1.7.23

Los dioses ciegos


I
Antes de la luz no fueron las tinieblas. En realidad no hubo nada que el poeta registre. Nada que después los predicadores aireen en los púlpitos, cuando loan  las gestas de sus dioses y los hacen volar, como fantasmas, por el templo. Antes de que nos contaran que se hizo la luz, mucho antes, solo podemos pensar que existió la nada. Una nada rutilante, pero esquiva, de poco afecto por las consideraciones narrativas. Todo lo humano procede de esa nada primera. De ella se extraen las metáforas de los juegos florales, los gritos de la guerra, el goce de los amantes, las palabras del profeta, la fragancia de los jardines, el peso infame de los muertos. Toda la felicidad y toda la tristeza. El bien entero y el mal completo. La melancolía. La fugacidad. Los vientos. La locura. La lluvia. El invierno. La esperanza. Es a la nada a la que se debería rendir los homenajes del espíritu. Es ella la festejable. Todas las catedrales del mundo son, en realidad, celebraciones de esa nada fundacional, que no es exactamente un vacío, sino la esencia absoluta de lo que no es, de cuanto no ofrece ninguna evidencia de que pueda ser o de que anhele ser. Luego debió producirse el espasmo, la chispa primera, ese instante insensato del que procedemos. Una vez que la nada dejó de ocupar toda la extensión del espacio y toda la dimensión del tiempo, se irguieron los árboles y el agua ocupó el cielo y la tierra. Los primeros hombres vieron los prodigios y censaron el escrutinio asombroso de las piedras y de las nubes, de las tormentas y de la lluvia. Miraron al sol y lo veneraron. Miraron a la luna y la temieron. El milagro más grande era la eclosión de la luz y la amenaza de las sombras. 

II
De los tres ninguno sabía qué era una sombra. La niña supo de la luz en un sueño y le sangraron los ojos al despertar. El hombre le contaba lo que su padre confió a su endeble asombro.  El gigante cuidaba de que nadie malograra esa tiniebla sin tiempo.
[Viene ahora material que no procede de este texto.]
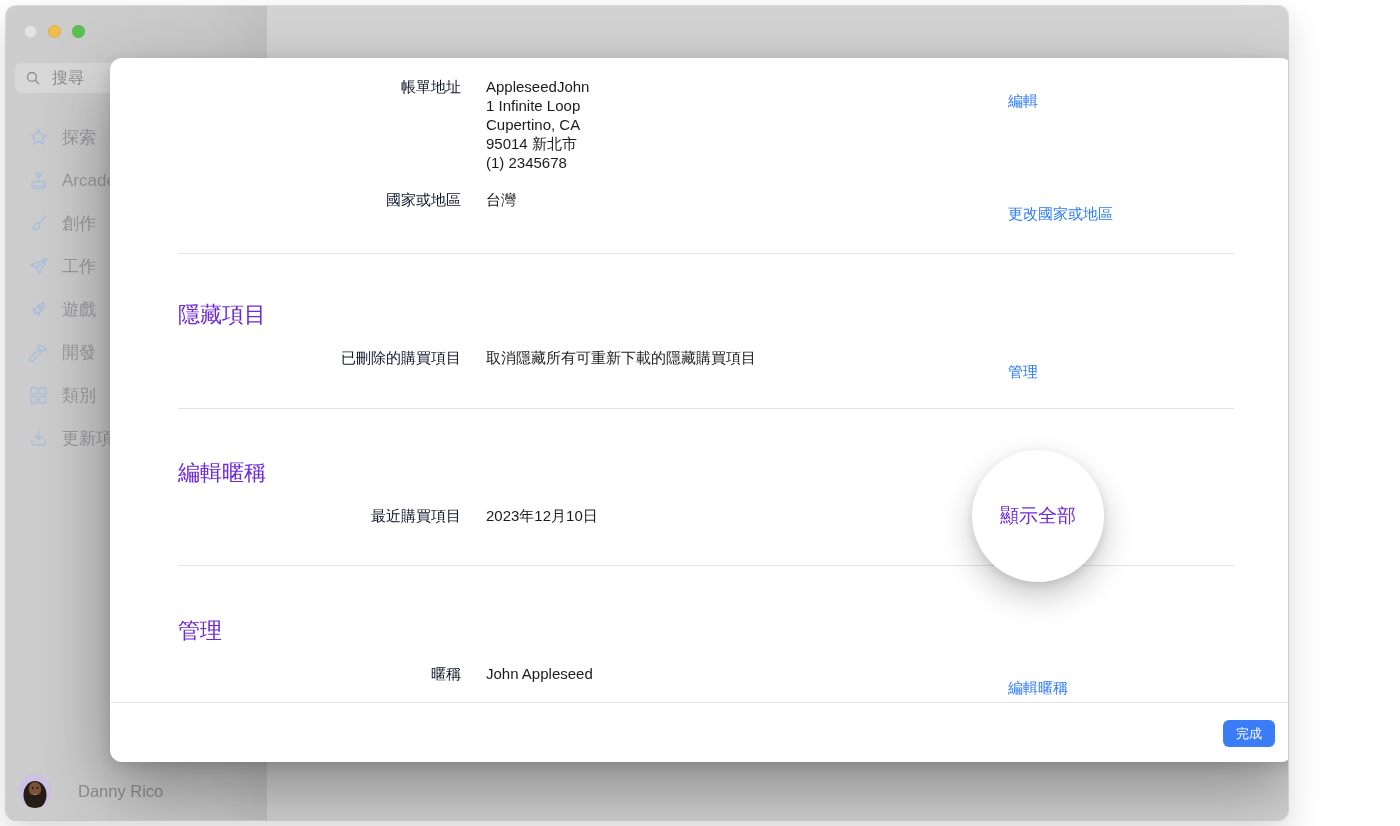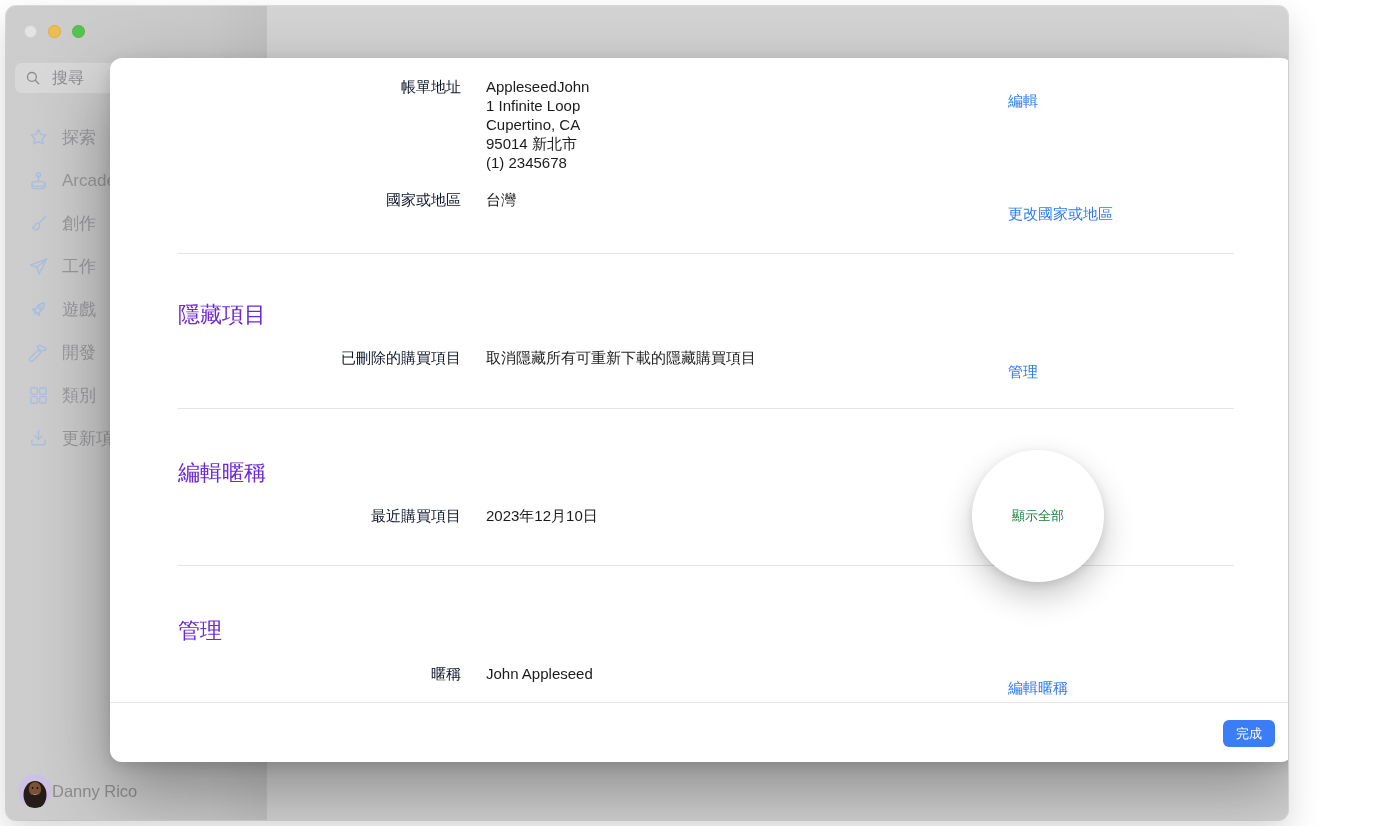--- a/index.html
+++ b/index.html
@@ -69,7 +69,7 @@
     background:#fff;z-index:3;display:flex;align-items:center;justify-content:center;
     box-shadow:0 14px 32px rgba(0,0,0,.22),0 3px 9px rgba(0,0,0,.10);
   }
-  .spot .show-all{position:static;font-size:13px;color:#15803d;cursor:pointer;white-space:nowrap}
+  .spot .show-all{position:static;font-size:19px;color:#6d28d9;cursor:pointer;white-space:nowrap}
 </style>
 </head>
 <body>

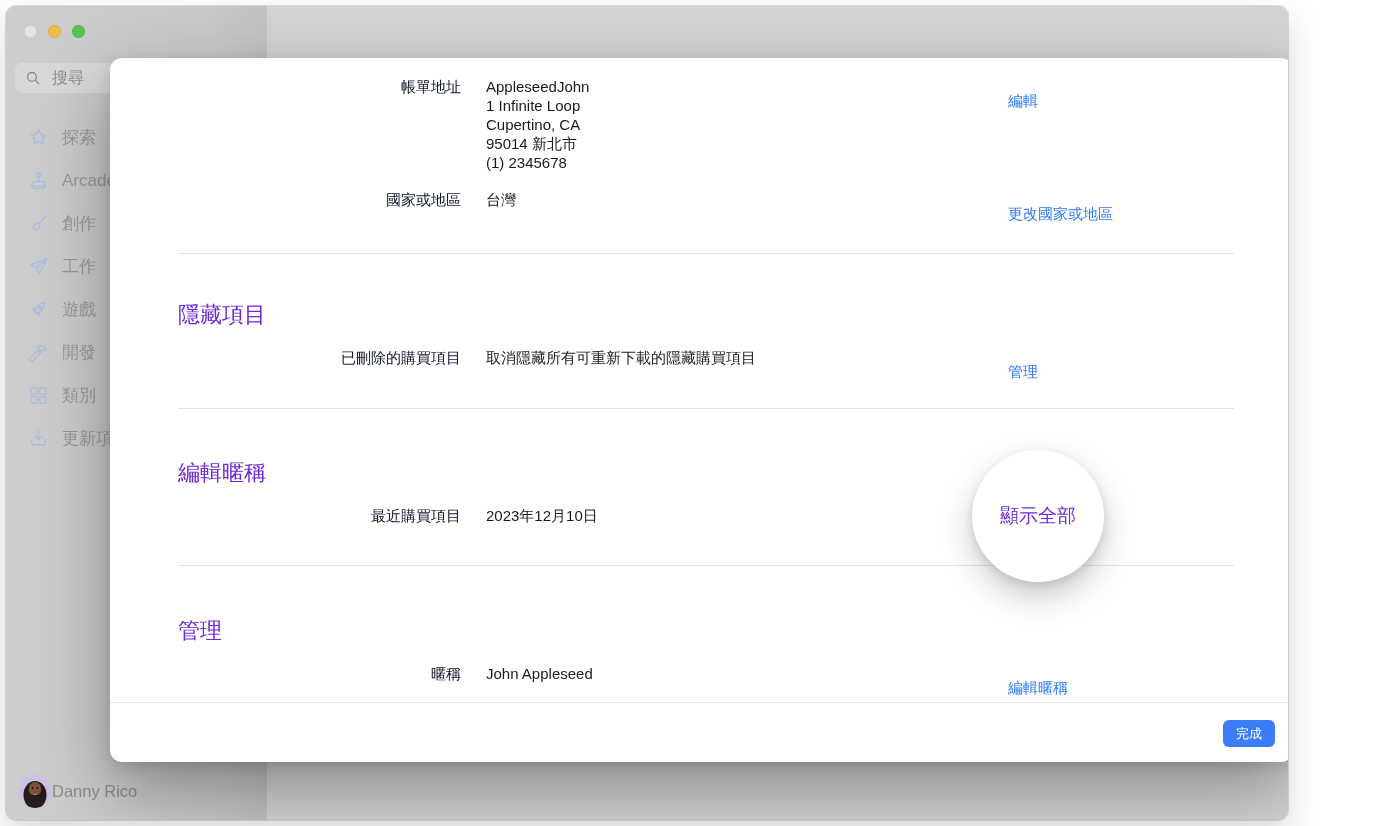--- a/index.html
+++ b/index.html
@@ -37,7 +37,7 @@
     color:#98999b;font-size:17px;cursor:default;white-space:nowrap}
   .nav-item svg{width:23px;height:23px;stroke:#aabfde;fill:none;stroke-width:1.5;
     stroke-linecap:round;stroke-linejoin:round;flex:0 0 auto}
-  .user{position:absolute;left:12px;top:768px;height:34px;display:flex;align-items:center;gap:0}
+  .user{position:absolute;left:12px;top:768px;height:34px;display:flex;align-items:center;gap:26px}
   .user .name{color:#8d8d8e;font-size:16.5px}
   .avatar{width:34px;height:34px;border-radius:50%;overflow:hidden;flex:0 0 auto}
   

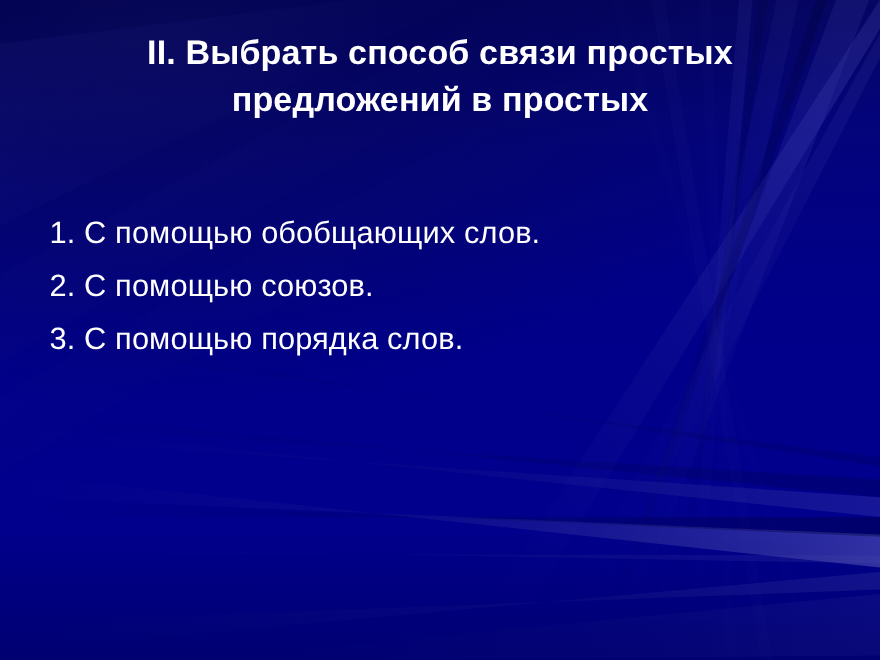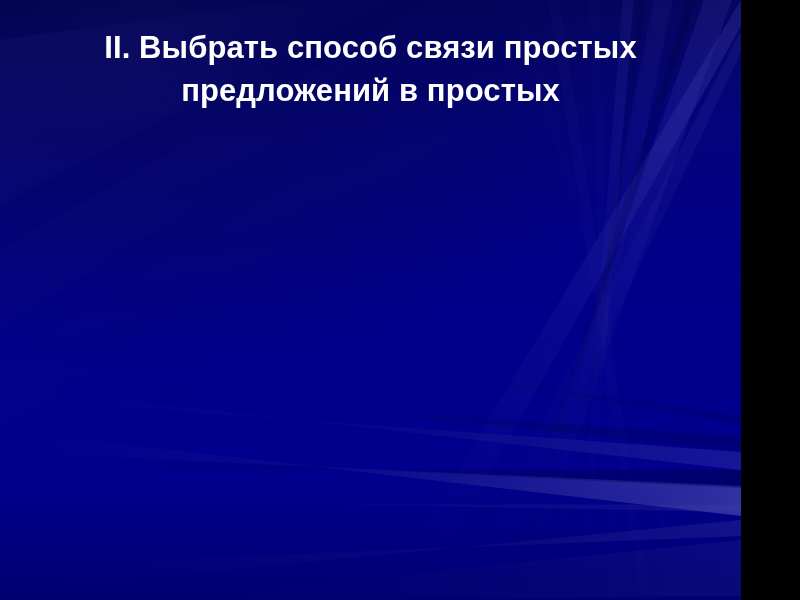--- a/index.html
+++ b/index.html
@@ -10,7 +10,7 @@
   }
   .slide {
     position: relative;
-    width: 741px;
+    width: 800px;
     height: 600px;
     overflow: hidden;
     background: #6d28d9;

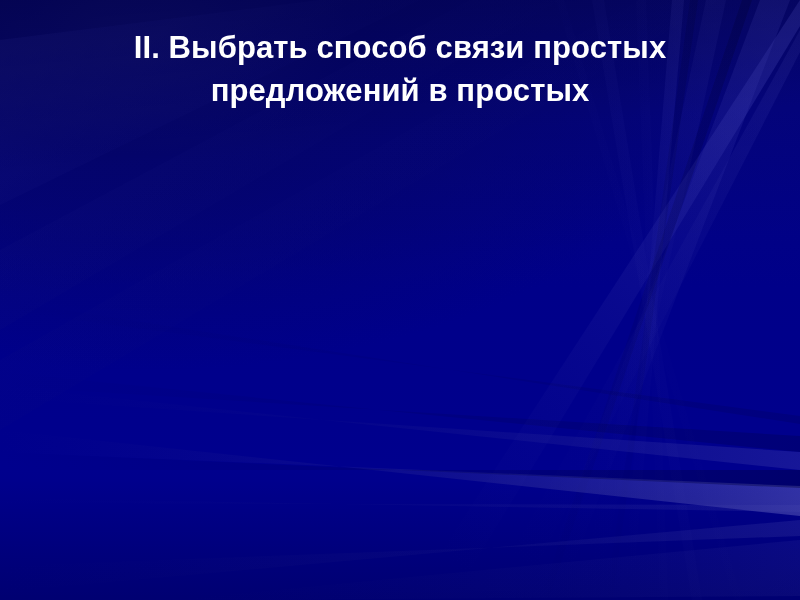--- a/index.html
+++ b/index.html
@@ -159,6 +159,11 @@
       <div class="title-line">предложений в простых</div>
     </div>
 
+    <div class="list-block">
+      <div class="list-item">1. С помощью обобщающих слов.</div>
+      <div class="list-item">2. С помощью союзов.</div>
+      <div class="list-item">3. С помощью порядка слов.</div>
+    </div>
 
   </div>
 </div>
En cierta ocasión, por la tenacidad del azar, los ojos rindieron su maquinaria antigua y clausuraron la comisión del azul y del rojo. Anduvieron a tientas, palparon los árboles y la fronda del bosque, se lastimaron los pies por la imprecisión de la tierra y cayeron como fardos o como fantasmas. Un niño alertó del milagro de las tres criaturas yacentes en vano y su fantasía fue reprendida. Como jurar no era un verbo en curso, el niño se esmeró en describir su hallazgo. Eran tres, uno era un gigante, no tenían ojos. Volvió  al claro del bosque donde se produjo la revelación. Un día no regresó. Ya somos cuatro, ya somos miles, ya somos un ejército.